It is exciting to see that Bacolod City has mustered the will to crack down on illegal parking with tire clamps and towing, albeit on a limited scale, only on selected streets.
Of course, we can’t really expect them to go all out, right out of the gate, because after all, most of us never even thought it would be possible in the first place, if we are going to be honest. However, the mere fact that the city is exerting an effort should already be applauded as a good step in the right direction.
It will be interesting to see how consistently the city, or its private contractor, will be able to prosecute this campaign, which will hinge upon the clarity of the rules and consistency in the implementation, if the pilot run is to be successful.
Hopefully, the rules on the when, where, and hows of illegal parking are clearly laid out, so there is no confusion during implementation, as the lack of clarity in laying down the rules, old or new, can quickly derail any initiative, because as soon as those affected are inconvenienced, any inconsistency will be lumped together with accusations of corruption, as they usually go hand in hand.

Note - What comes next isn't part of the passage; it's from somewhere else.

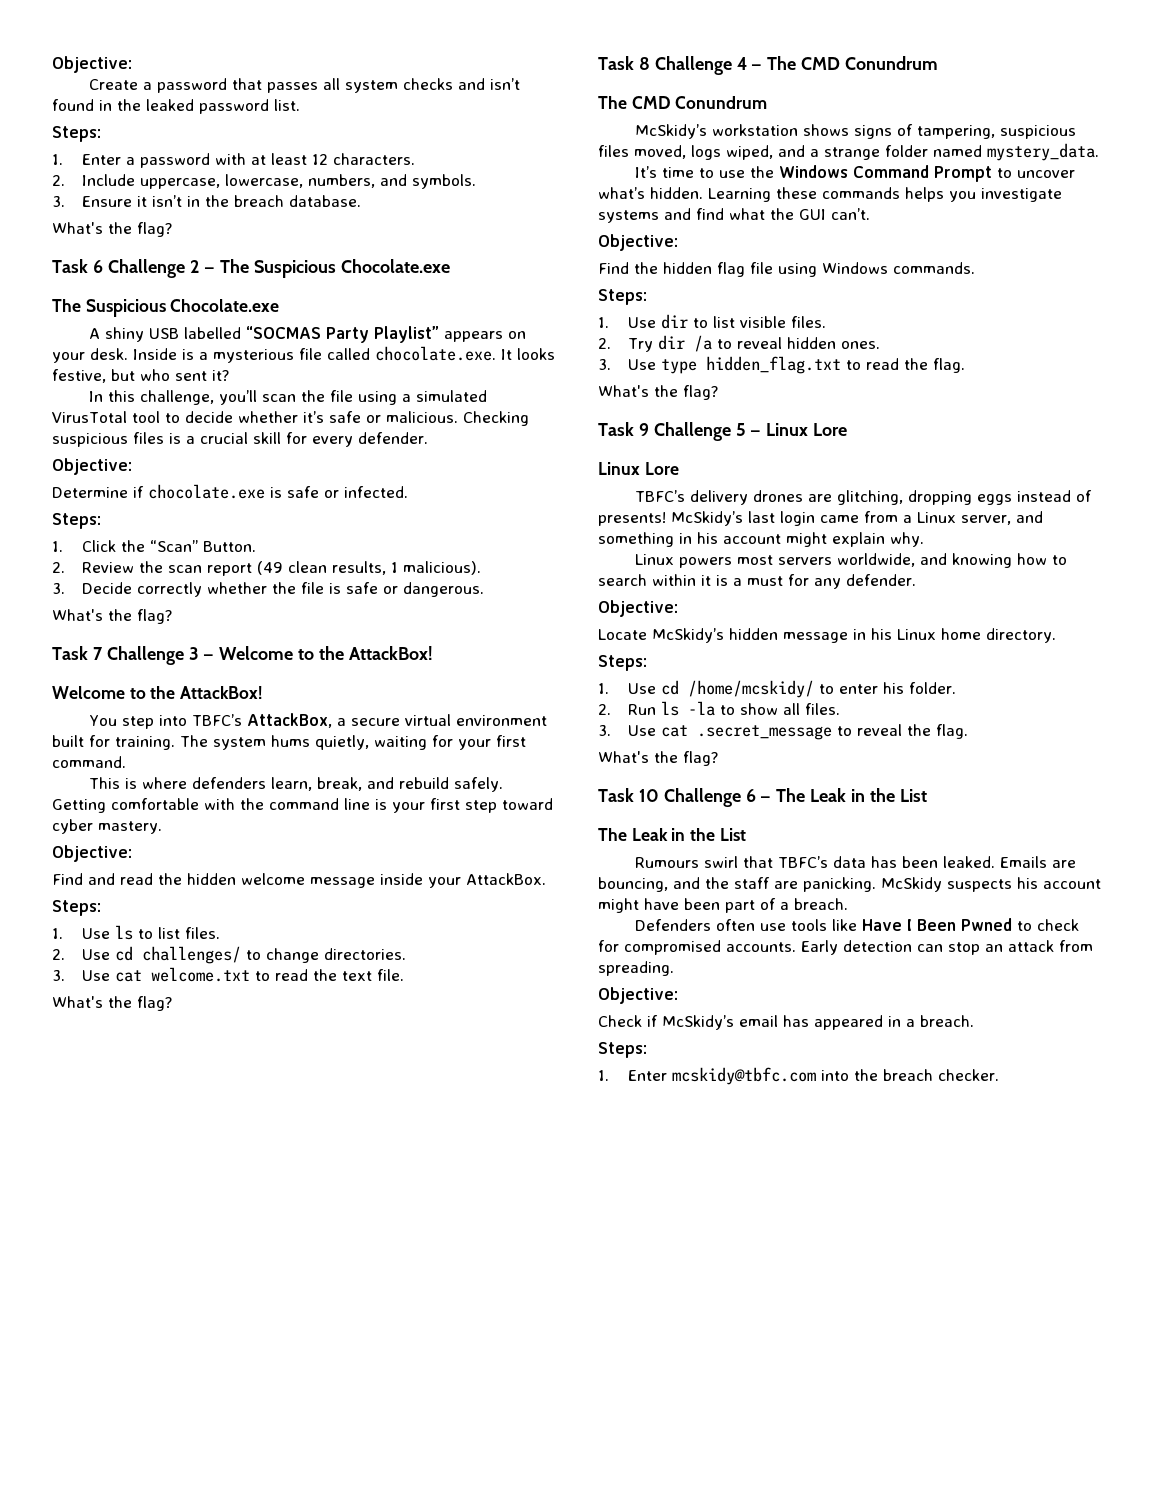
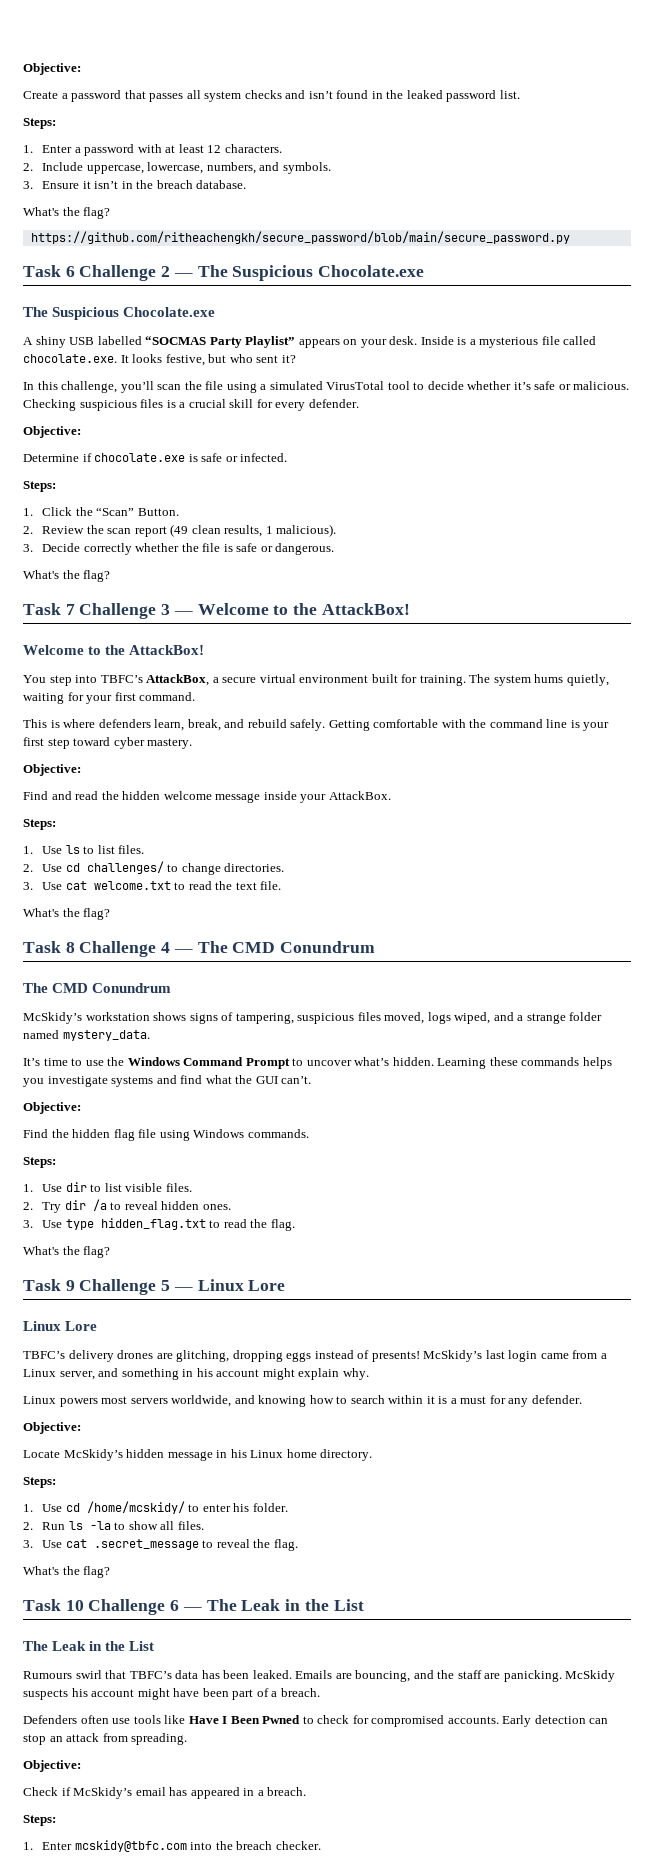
+ https://github.com/ritheachengkh/secure_password/blob/main/secure_password.py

That is the sort of resistance implementers should anticipate as they embark on the long overdue enforcement of a common sense ordinance for any urban center that wants to see itself as among the better ones in the country.
If you come to think of it, having gone through the announcement of the clamping and towing measures, unless motorists have it printed out and hung from their sun shades for quick reference, it is quite difficult to fully understand where and when exactly the rules will be implemented during its trial run. I haven’t been to the affected area and tried parking there, but aside from the announcement, there should be signs and markings clearly stating where and when parking is either legal or illegal.

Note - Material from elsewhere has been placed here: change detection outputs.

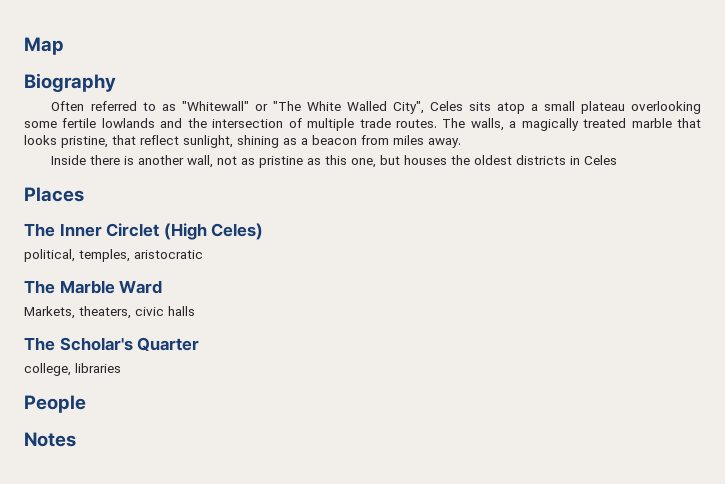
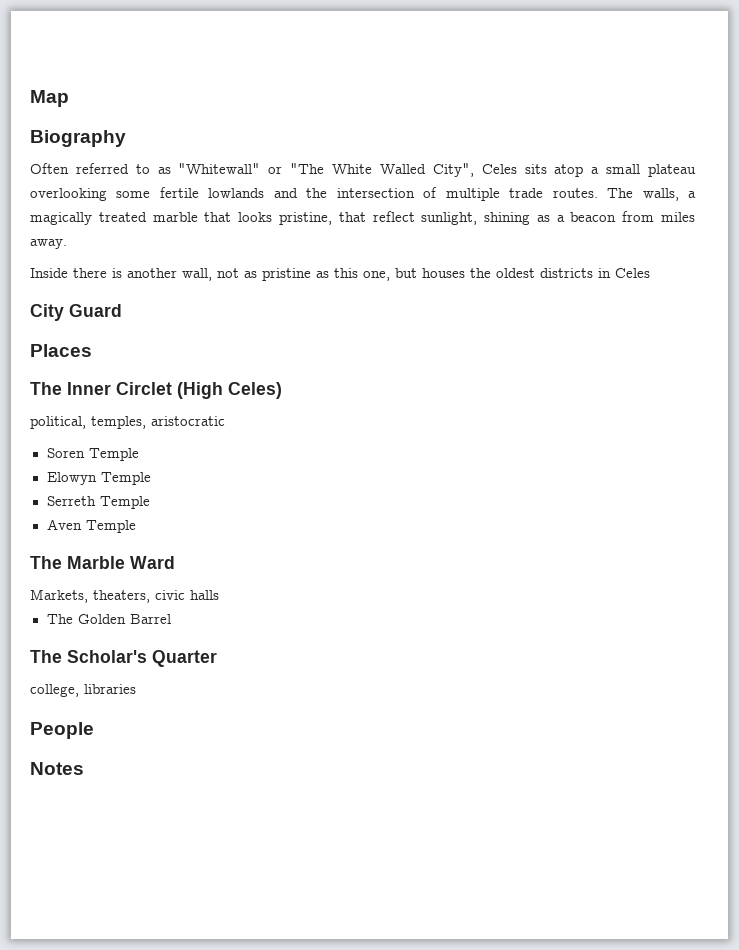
+ City Guard
+ Soren Temple
+ Elowyn Temple
+ Serreth Temple
+ Aven Temple
+ The Golden Barrel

In a city that has tolerated and ignored illegal parking for so long, a social media post or a one-time press release shouldn’t count as the official announcement of any crackdown against illegal parking. Unless the city officials make a blanket declaration that on-street parking is hereby illegal unless otherwise indicated, signs and markings have to be installed in the areas selected for initial implementation.

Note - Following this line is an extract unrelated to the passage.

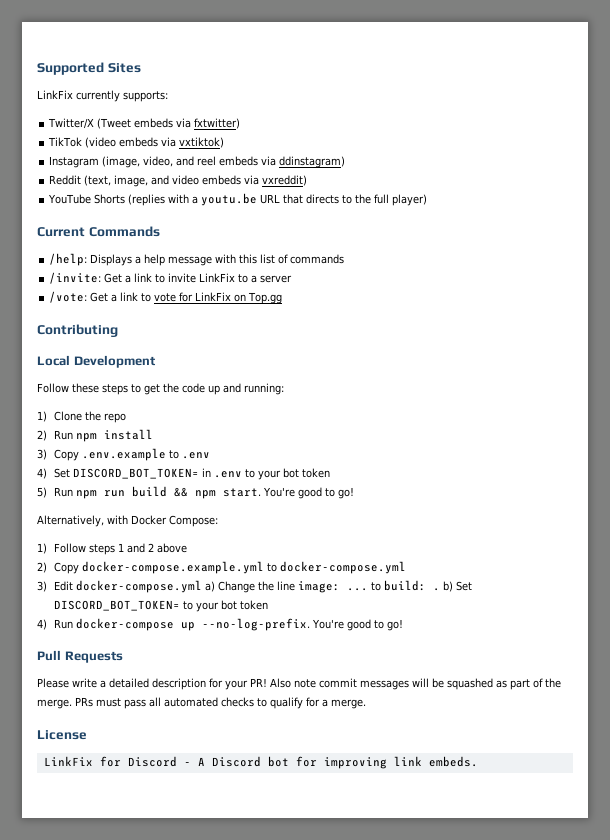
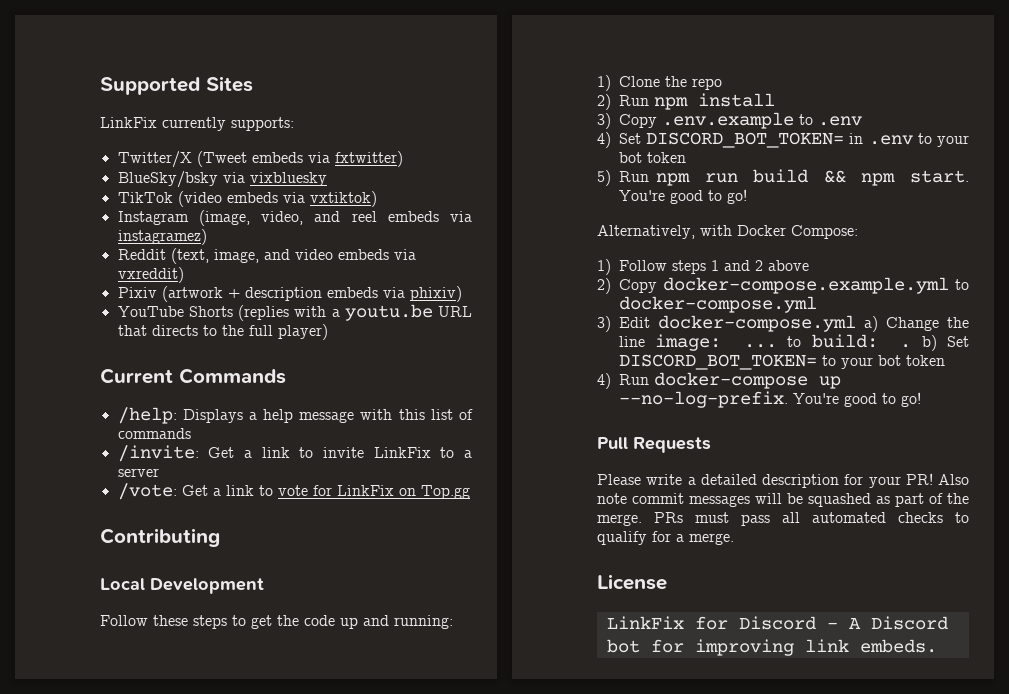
+ BlueSky/bsky via vixbluesky
- Instagram (image, video, and reel embeds via ddinstagram)
+ Instagram (image, video, and reel embeds via instagramez)
+ Pixiv (artwork + description embeds via phixiv)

That is important because if this well-meaning initiative is not implemented properly, the chances of it being derailed by accusations of corruption and incompetence are going to be pretty big, especially with such a spoiled, entitled, and largely ignorant motorist population who have been used to getting away with pretty much anything they want to do so far.
If the signs and markings are already there, then implementation should be easy peasy. All the enforcement team has to do is clamp and tow the offenders parked in the areas designated as no parking. They will have to deal with documentation and protect themselves from being sued by overly sensitive car owners who will want to turn the tables on them by accusing them of mishandling and damaging their prized but illegally parked possessions, but as long as the everything is clear, we should finally be able to see the start of a regime when people finally understand what illegal parking means.
In an ideal world, if the pilot testing area is successful, the implementation and enforcement should expand to the entire city, which means that motorists can no longer park anywhere they please. That will be tough, especially for those who have designed their lives around the concept that parking anywhere is a right, but it is something that has to be done if there is going to be any of the order and discipline that we say we want but very often don’t want it done to us, only to others.
As it cracks down on illegally parked vehicles on the street, the enforcement team also has to deny the practice that a lot of Filipinos think is a loophole that can be easily exploited – which is to illegally park on sidewalks instead. It blows the mind how people can think it is a viable loophole when it is actually even more inconsiderate, disrespectful, and yes, illegal, to park on the sidewalk. But if you come to think of it, that is how the Filipino motorist’s brain works, and that is part of the mentality that city officials and urban planners will have to break if they are serious about establishing discipline and finding a cure for the chaos that rules our streets.
It’s going to be inconvenient to discover that the usual parking spots in the affected areas are no longer available, but if you come to think of it, we have been spoiled by the lack of enforcement and discipline for far too long. I am hoping that the LGU can keep up this initiative despite the drawbacks, growing pains, criticism, resistance, and complaints from all sides – from the motorists to the residents and businessmen who somehow believe that they have the right to occupy public property which was never theirs in the first place.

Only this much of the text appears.